Technically it is certainly on course. Acorn took Apple to task last month for claiming to have blazed the way into 32-bit Risc computing. That format increasingly looks like the way all the personal computers are developing, including the PC.

The Acorn Archimedes was the first 32-bit Risc personal computer, and the company has now sold some 300,000 32-bit Risc machines. After Apple launched the first PowerMac machine - which is also Risc based - with a global beanfeast in New York, Acorn tried to redress the balance this week by inviting small groups of journalists to offices on an industrial estate in White City.

Acorn has a better solution to running IBM-PC software on non- IBM style machines than using a software emulation program as the PowerMac does. Acorn has been doing that for years with its PC Emulator program. But to run PC Windows programs, which dominate the software market, on a non-native machine, demands huge amounts of processing power and therefore main memory, and therefore cost.

Acorn machines store their operating system in a rom (read only memory) chip, saving on main memory (ram), so they can operate very powerfully with much less ram - and cost - even when running PC Windows programs.

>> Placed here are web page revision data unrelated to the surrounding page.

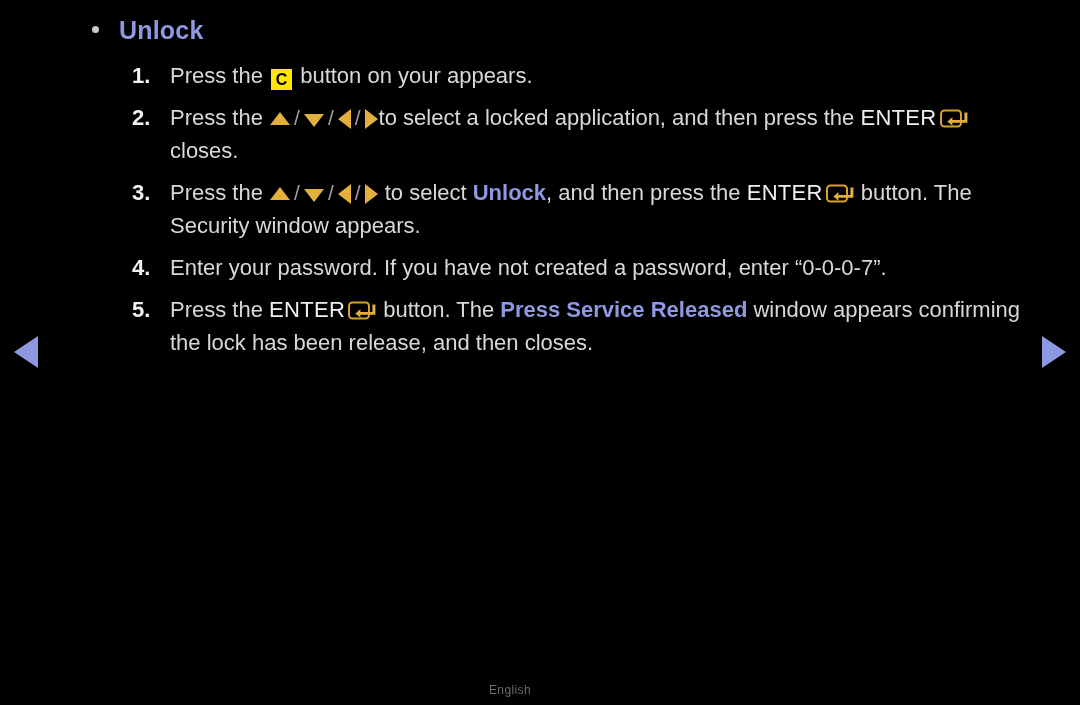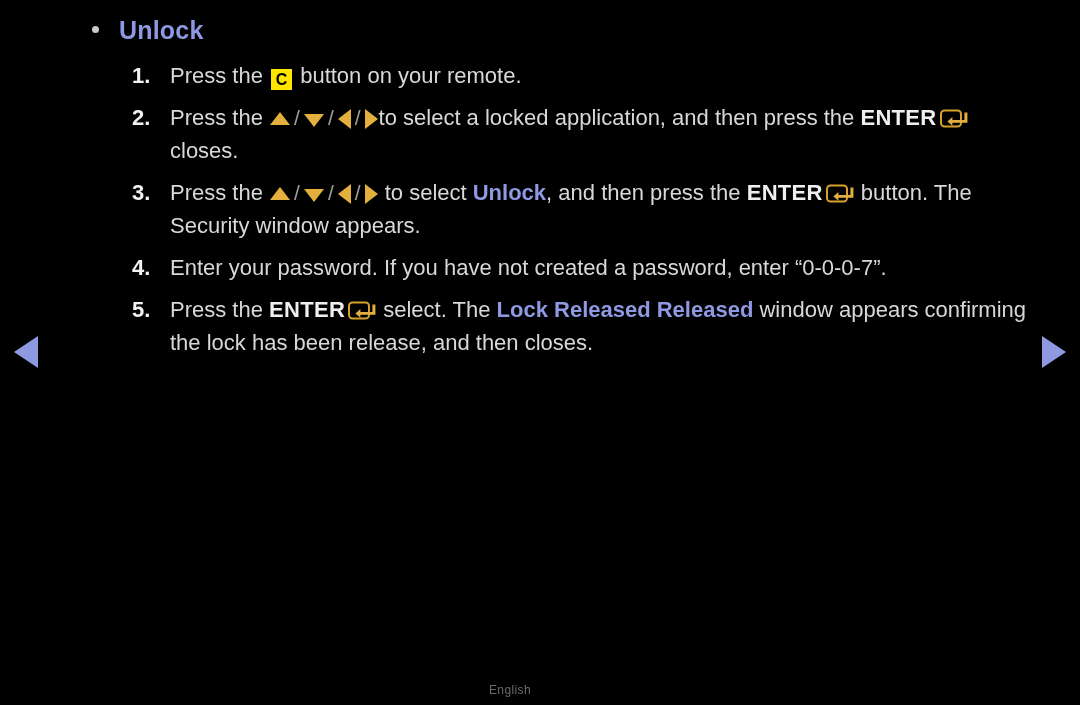--- a/index.html
+++ b/index.html
@@ -102,21 +102,21 @@
   }
   .step-body {
     flex: 1 1 auto;
     font-size: 22px;
     line-height: 33px;
     color: #d8d8d8;
     font-weight: normal;
   }
 
   .bold-white {
-    font-weight: bold;
+    font-weight: normal;
     color: #efefef;
     letter-spacing: 0.3px;
   }
   .hl-blue {
     color: #8e99e2;
     font-weight: bold;
   }
 
   
   .key-c {
@@ -205,21 +205,21 @@
   <div id="content">
 
     <div class="heading-row">
       <span class="bullet-dot"></span>
       <span class="heading-text">Unlock</span>
     </div>
 
     <ol class="steps" id="steps-list">
         <li>
           <span class="step-num">1.</span>
-          <span class="step-body"><span>Press the </span><span class="key-c">C</span><span> button on your remote.</span></span>
+          <span class="step-body"><span>Press the </span><span class="key-c">C</span><span> button on your appears.</span></span>
         </li>
         <li>
           <span class="step-num">2.</span>
           <span class="step-body"><span>Press the </span><span class="tri up"></span><span class="slash">/</span><span class="tri down"></span><span class="slash">/</span><span class="tri left"></span><span class="slash">/</span><span class="tri right"></span><span>to select a locked application, and then press the </span><span class="bold-white">ENTER</span><span class="enter-icon"><svg viewBox="0 0 28 21" width="28" height="21" xmlns="http://www.w3.org/2000/svg">
                 <rect x="1" y="2.5" width="20" height="16" rx="3.5" ry="3.5" fill="none" stroke="#d8a02c" stroke-width="2"></rect>
                 <path d="M21 4.5 h3.4 v7.5 h-12 v-3 l-5 4.4 l5 4.4 v-3 h15 v-10.3 z" fill="#e3b03d"></path>
               </svg></span><span> closes.</span></span>
         </li>
         <li>
           <span class="step-num">3.</span>
@@ -230,21 +230,21 @@
         </li>
         <li>
           <span class="step-num">4.</span>
           <span class="step-body"><span>Enter your password. If you have not created a password, enter “0-0-0-7”.</span></span>
         </li>
         <li>
           <span class="step-num">5.</span>
           <span class="step-body"><span>Press the </span><span class="bold-white">ENTER</span><span class="enter-icon"><svg viewBox="0 0 28 21" width="28" height="21" xmlns="http://www.w3.org/2000/svg">
                 <rect x="1" y="2.5" width="20" height="16" rx="3.5" ry="3.5" fill="none" stroke="#d8a02c" stroke-width="2"></rect>
                 <path d="M21 4.5 h3.4 v7.5 h-12 v-3 l-5 4.4 l5 4.4 v-3 h15 v-10.3 z" fill="#e3b03d"></path>
-              </svg></span><span> select. The </span><span class="hl-blue">Lock Released Released</span><span> window appears confirming the lock has been release, and then closes.</span></span>
+              </svg></span><span> button. The </span><span class="hl-blue">Press Service Released</span><span> window appears confirming the lock has been release, and then closes.</span></span>
         </li>
       </ol>
 
   </div>
 
   <div id="footer">
     <span>English</span>
   </div>
 
 </div>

Users can 'drag and drop' items of text, graphics or full-colour pictures from a PC program into an Acorn program, giving an incentive to users to keep on using the Acorn part of the system.

However, the problem for Acorn is to get the the masses who are not teachers or worthy middle-class parents who have bought machines on educational grounds - the kids soon find out they are first-class games machines with excellent graphics and stereo sound - to sample the machines.

And that comes down to marketing and marketing clout. A company that employs 240 people in Cambridge and turns over pounds 50m a year is not a minnow in the marketplace, it barely counts as plankton. It has done well to keep its educational niche and the launch of PC- capable machines should help to quieten those who say that yes, Acorn is user friendly, but in the real world, people use PCs. It has also found growing niches in desk top publishing, through a link with A B Dick, the printing equipment manufacturer, and in video editing.

But if it is to survive and grow, Acorn needs to break into the consumer market and that means not just offering technical capabilities and the ability to add CD-rom drives and fax modems. The new consumer wants to buy a box, set it up and go with all the latest multimedia functions included and installed - until recently, Acorn's basic software did not even include a spreadsheet. Acorn claims the modularity of the Risc PC allows it to configure up to 15,000 different systems. But the only one that will count is the one that delivers what the consumer wants.

Jargon buster

Formats: The personal computer market is dominated by the PC- compatible 'format' or type of computer. These are based on Intel processing chips and Microsoft's Dos and Windows operating systems. There are many suppliers of this type of computer, from IBM, which originated it, to large 'clone' makers like Compaq and Dell, to small system builders. All PC programs should run on any of these machines.

The main non-PC format is Apple's Macintosh, based on processor chips from Motorola and Apple's own operating system. These will not run PC programs, just as PCs will not run Apple software. But the dominance of PC software in the market has forced Apple to develop the PowerMac, which will run both formats.

Acorn, which uses chips it has developed itself and its own operating system, is bidding to stay in the race by launching a machine which will run PC software as well as its own.

Risc: Reduced instruction set computing is based on processing chips which are designed so they can process a relatively small set of instructions very quickly. This is more efficient for all but highly complex instructions.